» **THE PROBLEM**:
For the records that follow, restate each one word for word and leave the images behind.

» **MATERIAL SUPPLIED**:
§ §

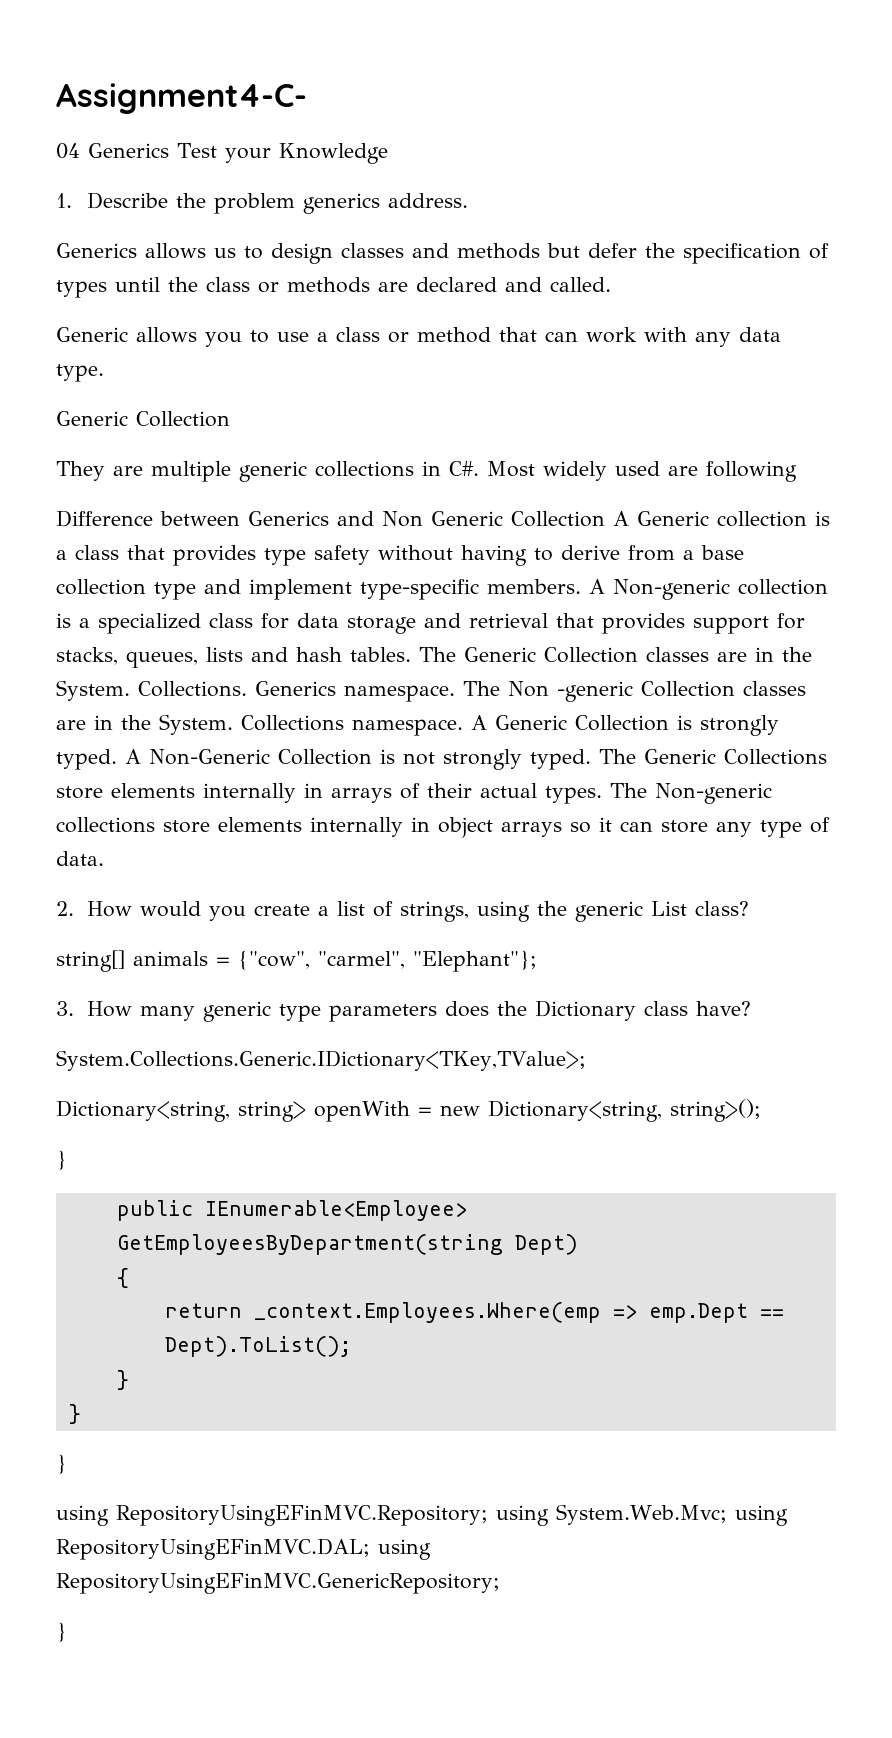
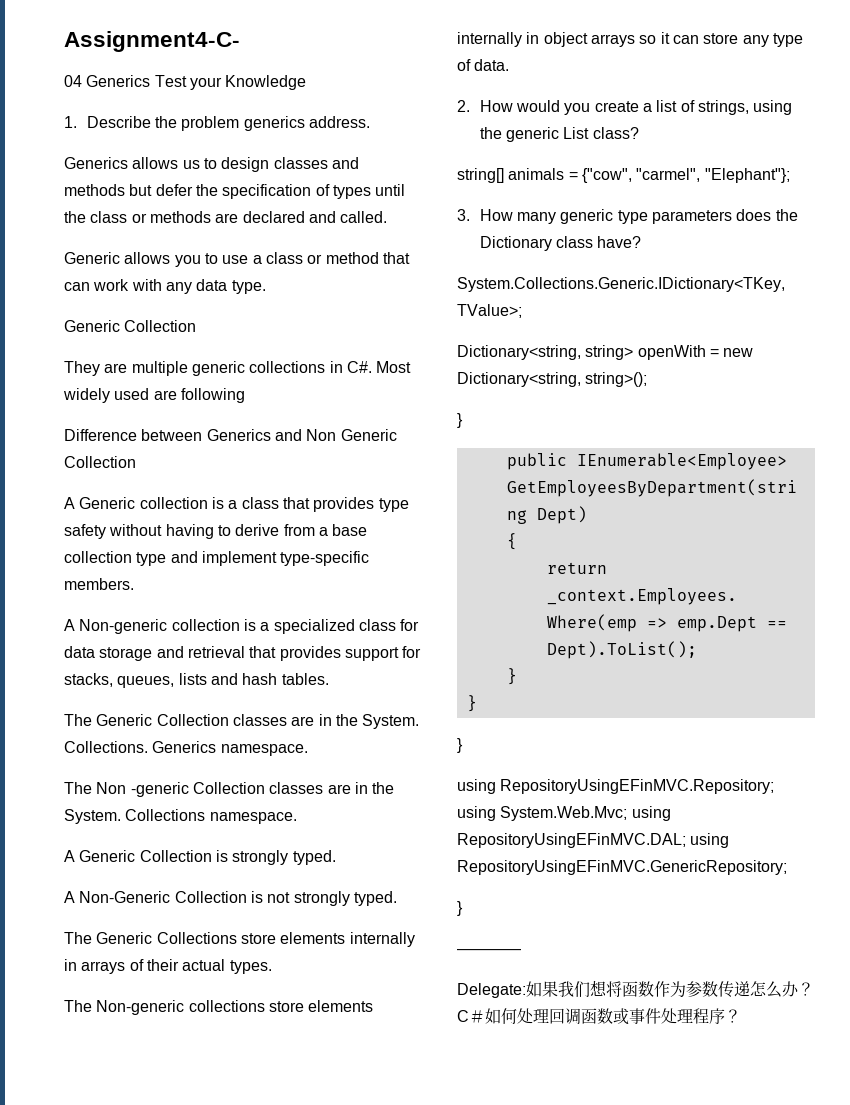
(605, 519) none -> (136, 462) //
(581, 586) none -> (134, 584) //
(411, 654) none -> (329, 679) //
(455, 693) none -> (308, 750) //
(463, 727) none -> (297, 818) //
(117, 759) none -> (336, 857) //
(591, 759) none -> (397, 898) //
(602, 795) none -> (272, 967) //
(67, 1632) none -> [457,949,521,954] [457,980,814,998] [457,1008,741,1025] // ———— // Delegate:如果我们想将函数作为参数传递怎么办？C＃如何处理回调函数或事件处理程序？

§ §

» **RESULT FOR THIS TASK**:
(605, 519) none -> (136, 462) //
(581, 586) none -> (134, 584) //
(411, 654) none -> (329, 679) //
(455, 693) none -> (308, 750) //
(463, 727) none -> (297, 818) //
(117, 759) none -> (336, 857) //
(591, 759) none -> (397, 898) //
(602, 795) none -> (272, 967) //
(67, 1632) none -> [457,949,521,954] [457,980,814,998] [457,1008,741,1025] // ———— // Delegate:如果我们想将函数作为参数传递怎么办？C＃如何处理回调函数或事件处理程序？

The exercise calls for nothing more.